8/26 UPDATE: A story in today's New York Times echoes many of these points. You heard it here first, folks. One current student says he saw law school as a "green pasture of stability, a more comfortable life ... It was almost written in stone that you’ll end up in a law firm, almost like a birthright." Tip for my readers: Don't be this guy.
9/25 UPDATE: An admirably candid concurrence from the chairman of gigantic law firm K&L Gates:
In addition to layoffs, law firms have dramatically cut their hiring of law school graduates. Do you think many college graduates today should think twice before they head off to law school?Yes. The business model of the U.S. law school doesn’t quite make sense to me. Law schools will bring you in from college and educate you, but they will encumber you with six-figure indebtedness at a tender age.
The assumption was that there was no problem, because law firms like K&L Gates would pay that off for you. And that is where the wheels are falling off.
I’ve heard that law school applications are actually increasing. We will be pouring tens of thousands of young people into a market that I suspect is not going to be able to absorb them at the remuneration levels that would have justified them taking on that debt.
1/17 UPDATE: Big story in today's NY Times. The Great Recession may be over, but the Great Legal Hiring Freeze-out will continue.
03 Jul 09 ::: Comments closed
But it's all for a good cause: self-promotion. I've launched a website that takes some of my hard-won knowledge about typography and document layout and packages it for the legal profession. Law students will probably also find it useful. Please enjoy, and send it to 10,000 of your closest friends. It's a lot like this site, but with less cursing.
16 Sep 08 ::: Comments closed
All my friends who retook the bar in February found out they passed a few weeks ago. So congratulations to them. Law school is really, definitely, completely over now.

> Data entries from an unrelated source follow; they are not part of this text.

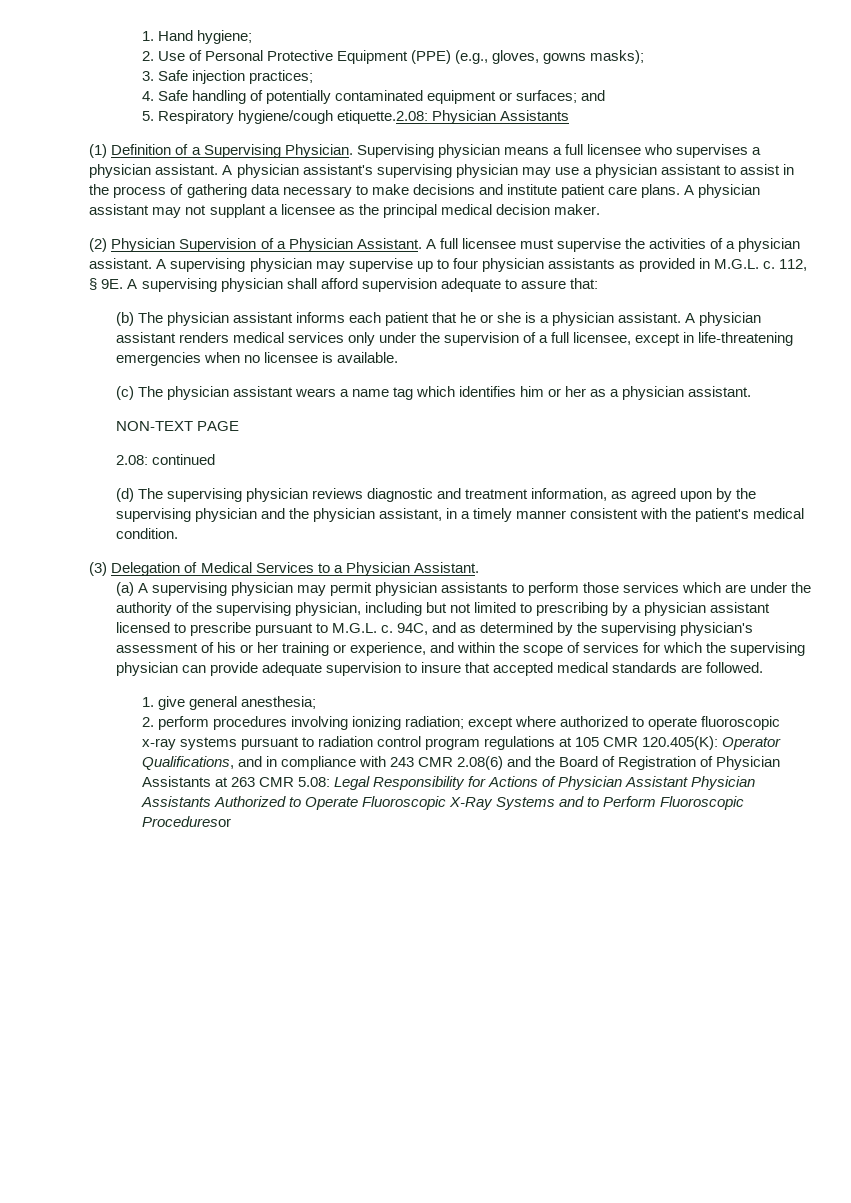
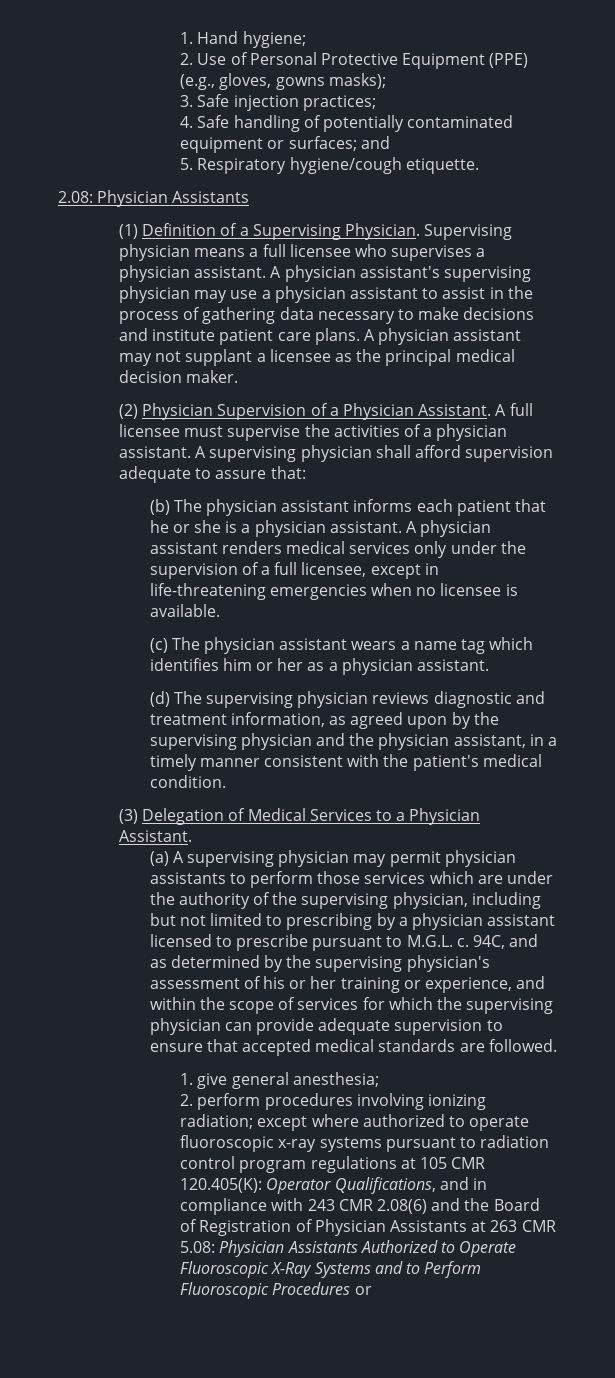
- 5. Respiratory hygiene/cough etiquette.2.08: Physician Assistants
+ 5. Respiratory hygiene/cough etiquette.
+ 2.08: Physician Assistants
- A supervising physician may supervise up to four physician assistants as provided in M.G.L. c. 112, § 9E. A supervising physician shall afford supervision adequate to assure that:
+ A supervising physician shall afford supervision adequate to assure that:
- NON-TEXT PAGE
- 2.08: continued
- 94C, and as determined by the supervising physician's assessment of his or her training or experience, and within the scope of services for which the supervising physician can provide adequate supervision to insure that accepted medical standards are followed.
+ 94C, and as determined by the supervising physician's assessment of his or her training or experience, and within the scope of services for which the supervising physician can provide adequate supervision to ensure that accepted medical standards are followed.
- 2. perform procedures involving ionizing radiation; except where authorized to operate fluoroscopic x-ray systems pursuant to radiation control program regulations at 105 CMR 120.405(K): Operator Qualifications, and in compliance with 243 CMR 2.08(6) and the Board of Registration of Physician Assistants at 263 CMR 5.08: Legal Responsibility for Actions of Physician Assistant Physician Assistants Authorized to Operate Fluoroscopic X-Ray Systems and to Perform Fluoroscopic Proceduresor
+ 2. perform procedures involving ionizing radiation; except where authorized to operate fluoroscopic x-ray systems pursuant to radiation control program regulations at 105 CMR 120.405(K): Operator Qualifications, and in compliance with 243 CMR 2.08(6) and the Board of Registration of Physician Assistants at 263 CMR 5.08: Physician Assistants Authorized to Operate Fluoroscopic X-Ray Systems and to Perform Fluoroscopic Procedures or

I've made good on my plans to go solo. I've opened Butterick Law Corporation, where I'm focusing on developing consumer class action claims. I should have some good ones for you in the near future.
Readers, I've kept my promises to you. I did not chicken out at the last minute and go to the thousand-lawyer firm to toil in obscurity. I am here to fight the good fight.
To date, much of solo law practice seems to boil down to two skills: reading carefully and meeting deadlines. (Of course, these are rarer than you'd hope among other attorneys.)
In other words — so far, so good.
10 Jun 08 ::: Comments closed
I passed the California bar exam.
It was almost exactly four years ago that I literally woke up and had the idea to go to law school. And next week, I will take my oath and become an attorney.
Over time, I've found that a funny thing happens when you set long-term goals and reach them: by the time you get there, you've already started focusing on the next goal so it's hard to pause and appreciate the ground you've already covered.
Four years ago, the idea of going back to school after 12 yrs and becoming a California attorney seemed almost preposterously far-fetched. But here it is. So I should be pausing for a moment of self-congratulation.
But it doesn't feel right. And that's because I know quite a number of people from UCLA who didn't pass the bar exam. We stormed the beach together, struggled across the dunes, and reached the top of the hill, and just as we were about to complete the mission, they got picked off by a sniper.
It sucks. It sucks for them. And for me, it makes passing the bar exam seem less like an achievement and more like another instance of the unpredictable grading standards at work throughout law school. These are people who were plenty smart to pass. Everyone expected them to pass. But they didn't. And meanwhile, people who were not, shall we say, high achievers in law school did manage to pass.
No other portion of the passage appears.